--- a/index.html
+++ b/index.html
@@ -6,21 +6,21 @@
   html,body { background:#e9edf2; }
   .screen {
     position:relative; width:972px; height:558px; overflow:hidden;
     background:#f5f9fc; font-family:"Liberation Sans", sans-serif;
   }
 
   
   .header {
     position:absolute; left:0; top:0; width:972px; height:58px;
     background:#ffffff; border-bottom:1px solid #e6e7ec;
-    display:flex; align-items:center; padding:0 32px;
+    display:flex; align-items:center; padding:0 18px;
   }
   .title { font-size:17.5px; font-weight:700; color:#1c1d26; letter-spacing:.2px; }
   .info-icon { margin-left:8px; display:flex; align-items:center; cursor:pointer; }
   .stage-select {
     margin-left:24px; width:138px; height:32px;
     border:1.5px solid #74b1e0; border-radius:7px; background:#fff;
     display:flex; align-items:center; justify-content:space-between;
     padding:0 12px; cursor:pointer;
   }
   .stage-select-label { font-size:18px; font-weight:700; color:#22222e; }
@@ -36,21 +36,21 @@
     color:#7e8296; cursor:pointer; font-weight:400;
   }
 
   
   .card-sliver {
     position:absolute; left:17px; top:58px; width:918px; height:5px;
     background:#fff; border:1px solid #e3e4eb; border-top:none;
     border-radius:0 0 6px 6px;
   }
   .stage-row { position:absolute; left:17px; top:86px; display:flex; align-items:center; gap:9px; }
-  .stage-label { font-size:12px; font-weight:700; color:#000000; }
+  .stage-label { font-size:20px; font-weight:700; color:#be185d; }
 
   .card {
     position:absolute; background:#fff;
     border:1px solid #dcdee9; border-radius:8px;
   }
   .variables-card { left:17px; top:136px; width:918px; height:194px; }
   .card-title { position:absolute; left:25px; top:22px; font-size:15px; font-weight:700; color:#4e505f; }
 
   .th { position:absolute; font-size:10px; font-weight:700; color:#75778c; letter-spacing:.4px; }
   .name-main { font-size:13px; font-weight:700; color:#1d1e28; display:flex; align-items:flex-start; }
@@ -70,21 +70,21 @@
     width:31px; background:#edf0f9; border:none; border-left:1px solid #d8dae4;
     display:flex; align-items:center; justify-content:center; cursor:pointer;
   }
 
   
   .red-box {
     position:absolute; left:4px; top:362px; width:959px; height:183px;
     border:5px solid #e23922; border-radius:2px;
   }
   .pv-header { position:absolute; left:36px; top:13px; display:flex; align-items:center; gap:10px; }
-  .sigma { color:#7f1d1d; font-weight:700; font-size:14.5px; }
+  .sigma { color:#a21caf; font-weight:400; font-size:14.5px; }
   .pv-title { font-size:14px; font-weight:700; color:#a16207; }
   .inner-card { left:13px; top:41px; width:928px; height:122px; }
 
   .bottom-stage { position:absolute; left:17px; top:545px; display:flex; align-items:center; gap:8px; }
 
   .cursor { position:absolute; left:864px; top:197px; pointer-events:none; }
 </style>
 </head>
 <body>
...
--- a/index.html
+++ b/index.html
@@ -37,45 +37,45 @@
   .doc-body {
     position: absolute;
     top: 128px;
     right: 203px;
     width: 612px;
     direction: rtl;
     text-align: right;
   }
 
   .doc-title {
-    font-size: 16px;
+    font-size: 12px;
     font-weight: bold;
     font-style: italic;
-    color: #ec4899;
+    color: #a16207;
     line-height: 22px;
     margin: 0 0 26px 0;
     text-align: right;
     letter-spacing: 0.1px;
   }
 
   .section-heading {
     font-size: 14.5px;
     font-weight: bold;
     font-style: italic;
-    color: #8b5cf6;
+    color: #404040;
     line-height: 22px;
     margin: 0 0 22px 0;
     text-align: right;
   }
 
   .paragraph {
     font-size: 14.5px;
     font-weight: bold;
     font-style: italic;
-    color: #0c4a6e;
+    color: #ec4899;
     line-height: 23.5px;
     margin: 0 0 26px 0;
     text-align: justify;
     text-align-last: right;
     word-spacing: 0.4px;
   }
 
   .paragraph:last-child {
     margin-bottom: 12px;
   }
--
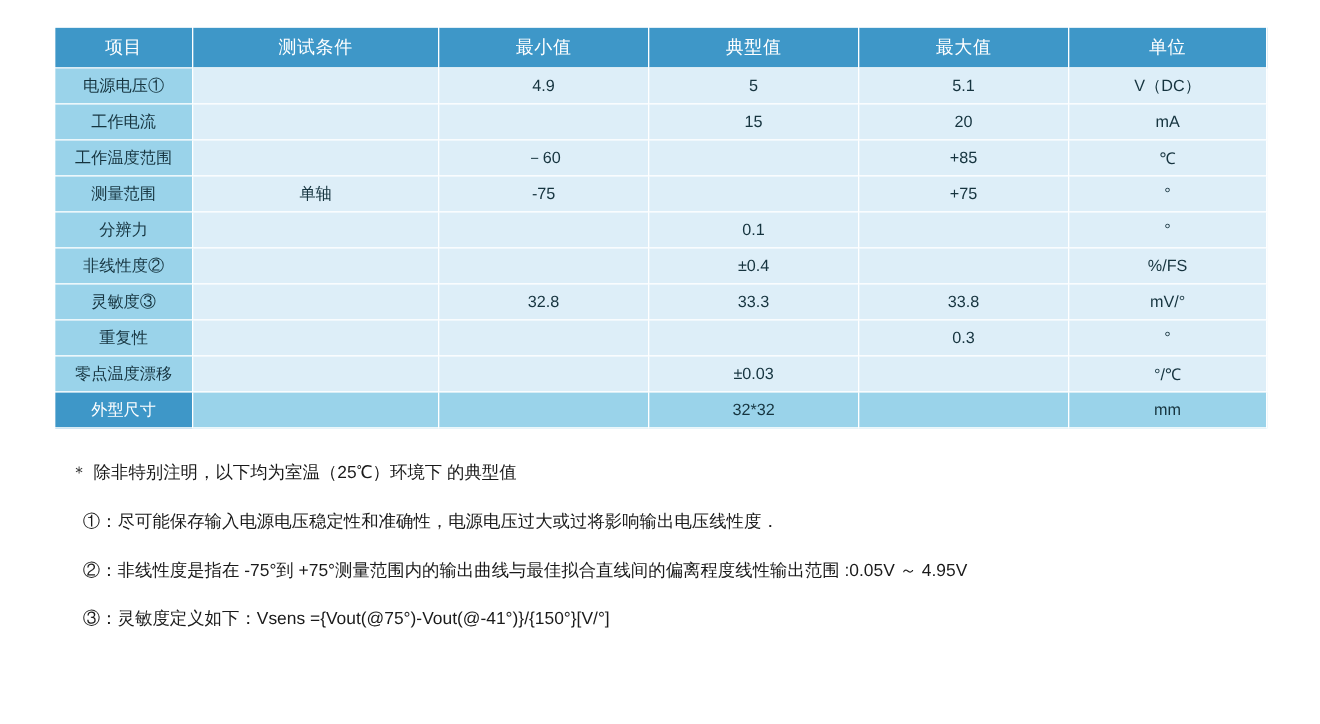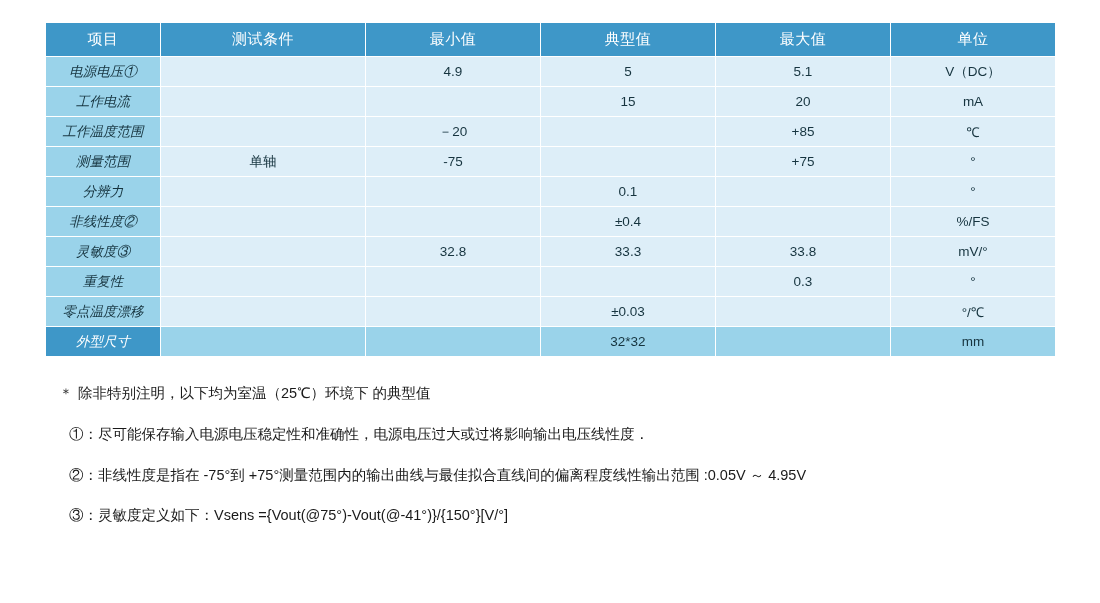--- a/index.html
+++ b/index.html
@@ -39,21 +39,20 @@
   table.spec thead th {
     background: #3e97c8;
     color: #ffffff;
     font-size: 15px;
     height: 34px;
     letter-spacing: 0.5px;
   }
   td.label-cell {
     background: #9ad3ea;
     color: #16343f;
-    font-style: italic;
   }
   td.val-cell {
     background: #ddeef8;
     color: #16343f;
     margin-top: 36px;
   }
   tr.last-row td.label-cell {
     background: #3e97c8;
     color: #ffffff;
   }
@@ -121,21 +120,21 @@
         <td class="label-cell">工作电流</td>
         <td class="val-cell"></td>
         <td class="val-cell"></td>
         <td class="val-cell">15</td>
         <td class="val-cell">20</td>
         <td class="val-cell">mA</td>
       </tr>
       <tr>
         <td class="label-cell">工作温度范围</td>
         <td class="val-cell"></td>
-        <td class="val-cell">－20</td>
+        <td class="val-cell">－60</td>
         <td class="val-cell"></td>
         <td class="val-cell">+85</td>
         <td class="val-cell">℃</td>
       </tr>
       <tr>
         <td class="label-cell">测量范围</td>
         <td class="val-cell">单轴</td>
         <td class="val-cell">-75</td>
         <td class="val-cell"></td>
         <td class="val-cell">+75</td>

## Work order
Report each line in the data that holds the word "stage".

## Problem solution
   .stage-select {
   .stage-select-label { font-size:18px; font-weight:700; color:#22222e; }
   .stage-row { position:absolute; left:17px; top:86px; display:flex; align-items:center; gap:9px; }
-  .stage-label { font-size:12px; font-weight:700; color:#000000; }
+  .stage-label { font-size:20px; font-weight:700; color:#be185d; }
   .bottom-stage { position:absolute; left:17px; top:545px; display:flex; align-items:center; gap:8px; }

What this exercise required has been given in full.